PHIPA/PIPEDA Business Associate Agreement

"Personal Health Information" (PHI) means identifying information about an individual in oral or recorded form relating to their physical or mental health, provision of health care, health care provider identity, payment for health care, donation of body parts, health number, or substituted decision-maker information, as defined under PHIPA.

"Custodian" means the dental practice that is a health information custodian as defined under PHIPA, responsible for the collection, use, and disclosure of PHI.

"Agent" means DentinFlow Inc., acting on behalf of the Custodian for the purpose of processing PHI in connection with the Service.

"Breach" means the theft, loss, or unauthorized use, disclosure, copying, modification, or disposal of PHI, or unauthorized access to PHI.

"Service" means the DentinFlow dental practice management platform and all associated features, integrations, and support services.

As an Agent of the Custodian, DentinFlow agrees to:

• Process PHI only for the purposes of providing the Service and as directed by the Custodian
• Not use or disclose PHI for any purpose other than providing the Service, except as required by law
• Ensure that all employees and subcontractors who handle PHI are bound by appropriate confidentiality obligations
• Implement and maintain administrative, technical, and physical safeguards to protect PHI
• Comply with PHIPA, PIPEDA, and any other applicable Canadian federal or provincial privacy legislation
• Cooperate with the Custodian in responding to individual access requests or complaints
• Not transfer PHI outside of Canada without the Custodian's written consent, except where necessary for Service provision (e.g., cloud infrastructure) and with appropriate safeguards in place

DentinFlow maintains the following security measures to protect PHI:

Technical Safeguards:

• Encryption of PHI in transit (TLS 1.2 or higher) and at rest (AES-256)
• Role-based access controls with principle of least privilege
• Multi-factor authentication for administrative access
• Automated intrusion detection and security monitoring
• Regular vulnerability scanning and penetration testing
• Secure API authentication using JWT tokens

Administrative Safeguards:

• Privacy and security training for all personnel handling PHI
• Documented information security policies and procedures
• Background checks for employees with access to PHI
• Incident response and breach management procedures

Physical Safeguards:

• Data hosted in SOC 2 Type II certified facilities
• Physical access controls at data centre facilities
• Redundant infrastructure with automated backups

In the event of a Breach involving PHI, DentinFlow will:

• Notify the Custodian within 72 hours of becoming aware of the Breach
• Provide a detailed description of the Breach, including the nature of the PHI involved, the estimated number of individuals affected, and the measures taken to mitigate harm
• Cooperate with the Custodian in investigating the Breach and notifying affected individuals and regulatory authorities as required under PHIPA (s. 12) and PIPEDA
• Take immediate steps to contain the Breach and prevent further unauthorized access
• Provide ongoing updates as the investigation progresses

The Custodian retains responsibility for notifying the Information and Privacy Commissioner of Ontario and affected individuals as required under PHIPA.

Collection: DentinFlow collects PHI only as necessary to provide the Service and only as directed by the Custodian.
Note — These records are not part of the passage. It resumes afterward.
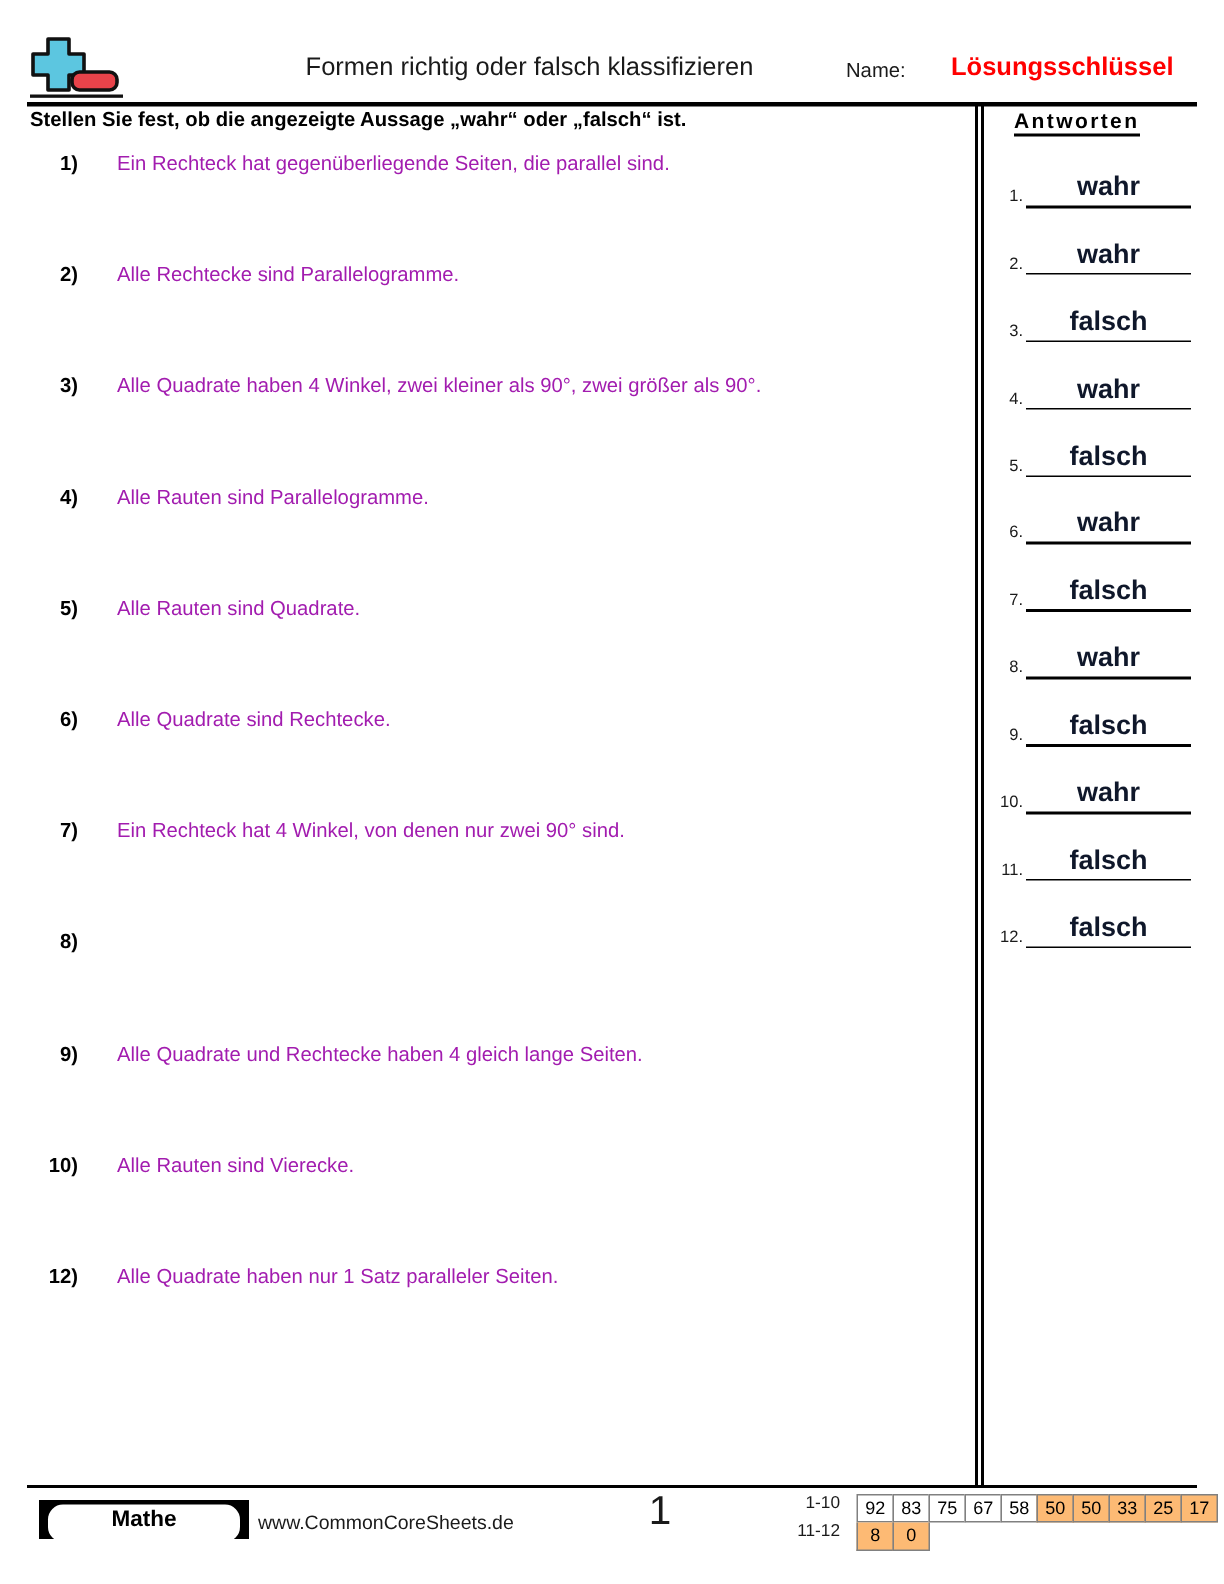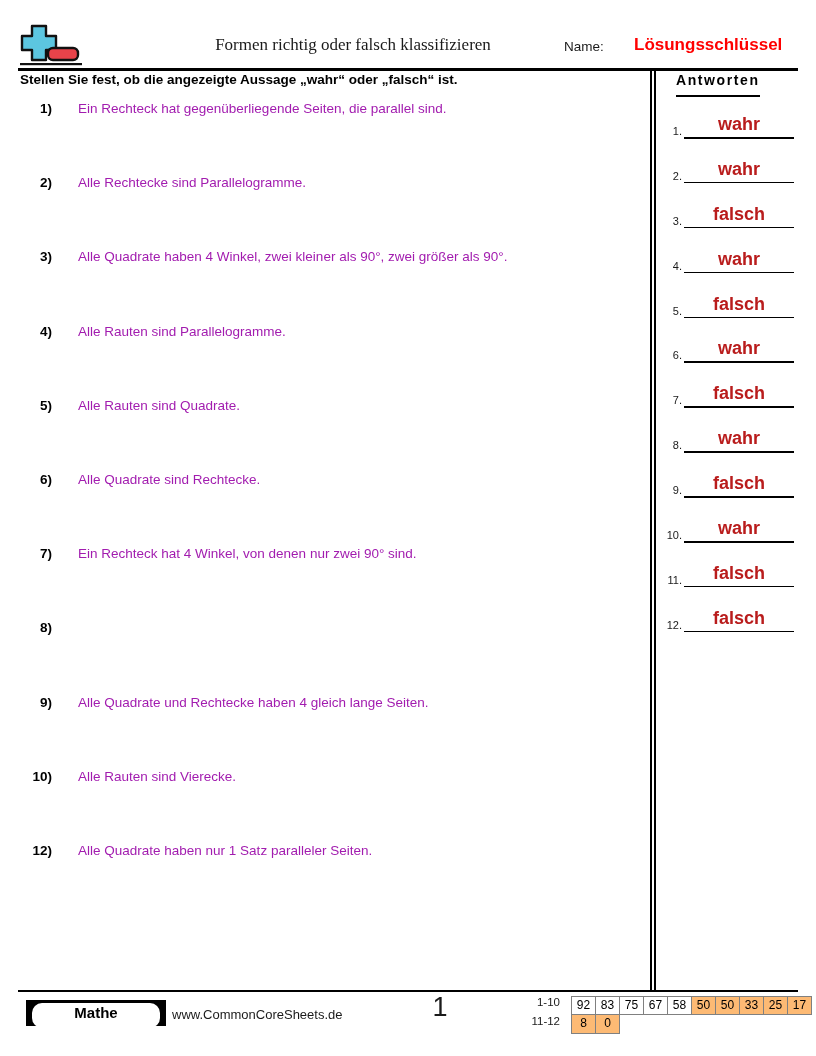"Formen richtig oder falsch" .title { font-family: Liberation Serif, serif -> none }
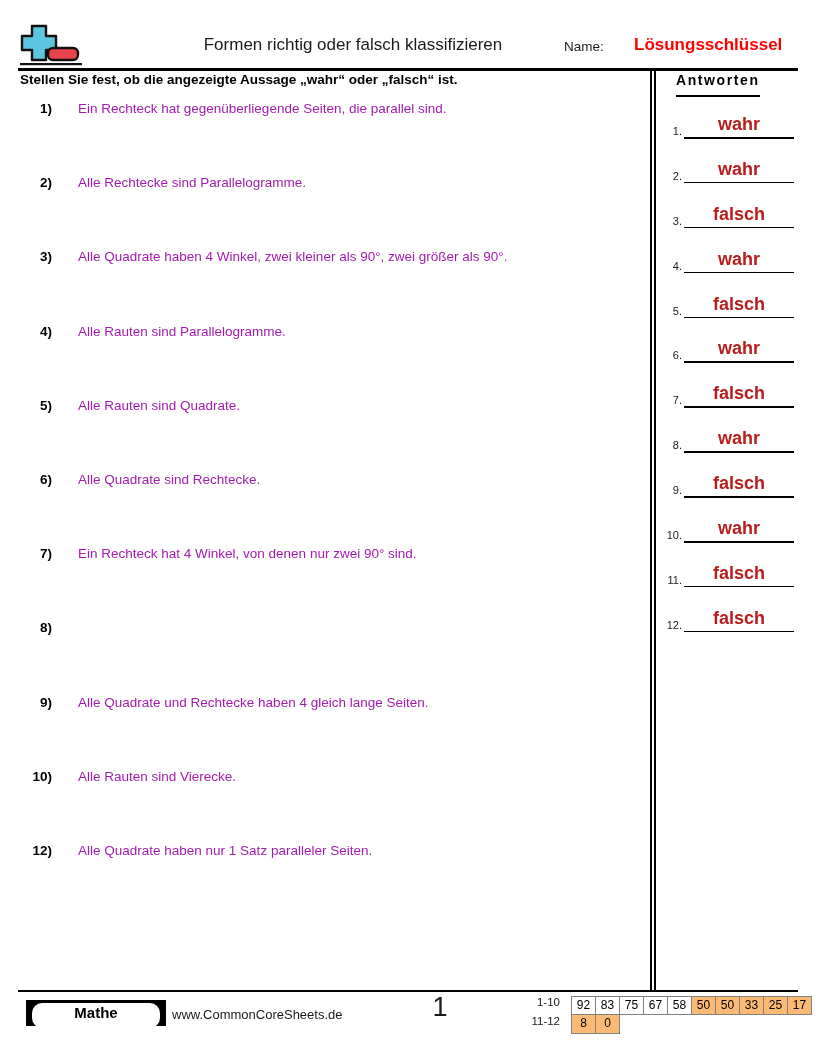"Antworten" .answers-head { padding-bottom: 7px -> 1px }
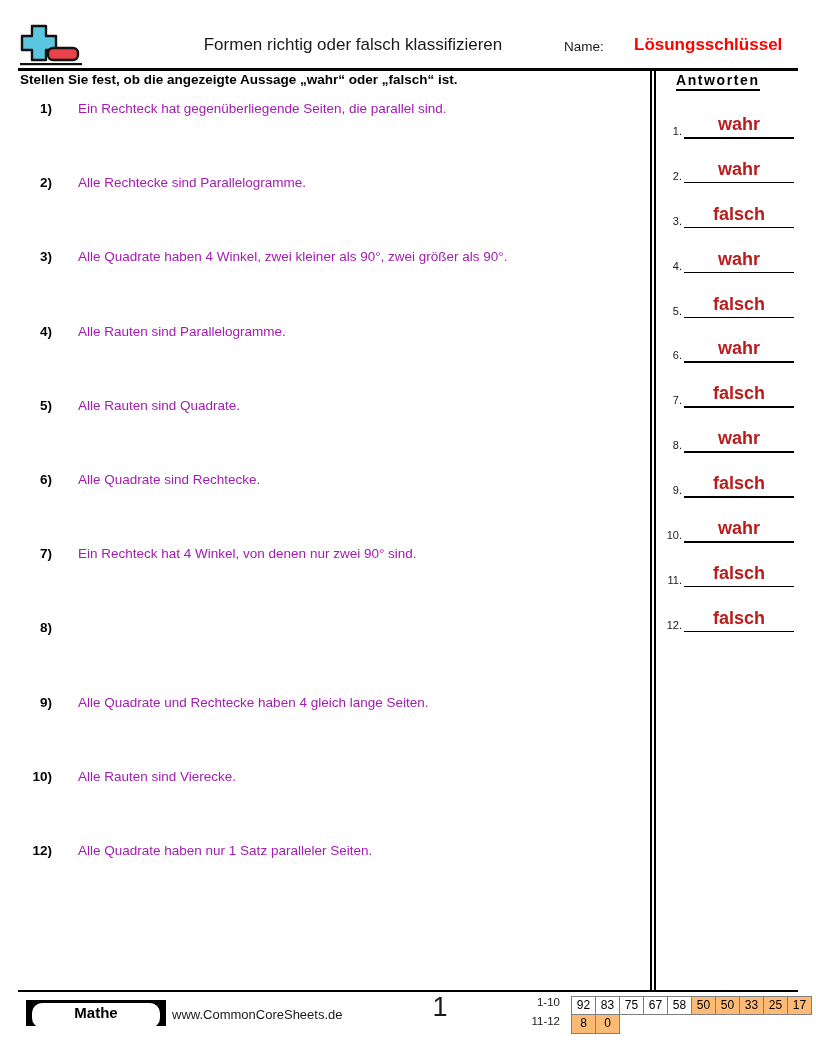"wahr" .a-value { color: #b91c1c -> #0f172a }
The Custodian is responsible for obtaining appropriate consent from patients.

Use: PHI is used exclusively to provide Service features including appointment management, patient communication (SMS, email, AI voice), analytics, and related functionality.

Storage: PHI is stored in encrypted databases hosted on infrastructure located in Canada and the United States. All cross-border transfers are conducted with appropriate safeguards as required by PIPEDA.

Retention: PHI is retained for the duration of the subscription plus 90 days. Upon request, PHI will be exported to the Custodian in a standard format. After the retention period, PHI is permanently deleted from all systems and backups.

Disposal: PHI is disposed of using secure deletion methods that render the information unrecoverable. Certificates of destruction are available upon request.

The Custodian has the right to:

• Request documentation of DentinFlow's security measures and compliance practices
• Conduct or commission a third-party audit of DentinFlow's handling of PHI, with reasonable advance notice (minimum 30 days)
• Review audit logs of access to PHI within the Service
• Receive annual compliance reports summarizing security measures, incidents, and improvements

DentinFlow will cooperate with reasonable audit requests and provide access to relevant documentation, facilities, and personnel.

This BAA is effective upon the Custodian's acceptance of DentinFlow's Terms of Service and remains in effect for the duration of the subscription.

Termination: This BAA terminates when the Custodian's subscription ends, subject to the data retention and disposal obligations described above.

Survival: Sections related to confidentiality, data disposal, breach notification, and audit rights survive termination of this BAA.

Material Breach: Either party may terminate this BAA immediately upon written notice if the other party materially breaches its obligations and fails to cure the breach within 30 days of receiving notice.

Regulatory Changes: If changes to PHIPA, PIPEDA, or other applicable legislation require modification of this BAA, the parties agree to negotiate amendments in good faith.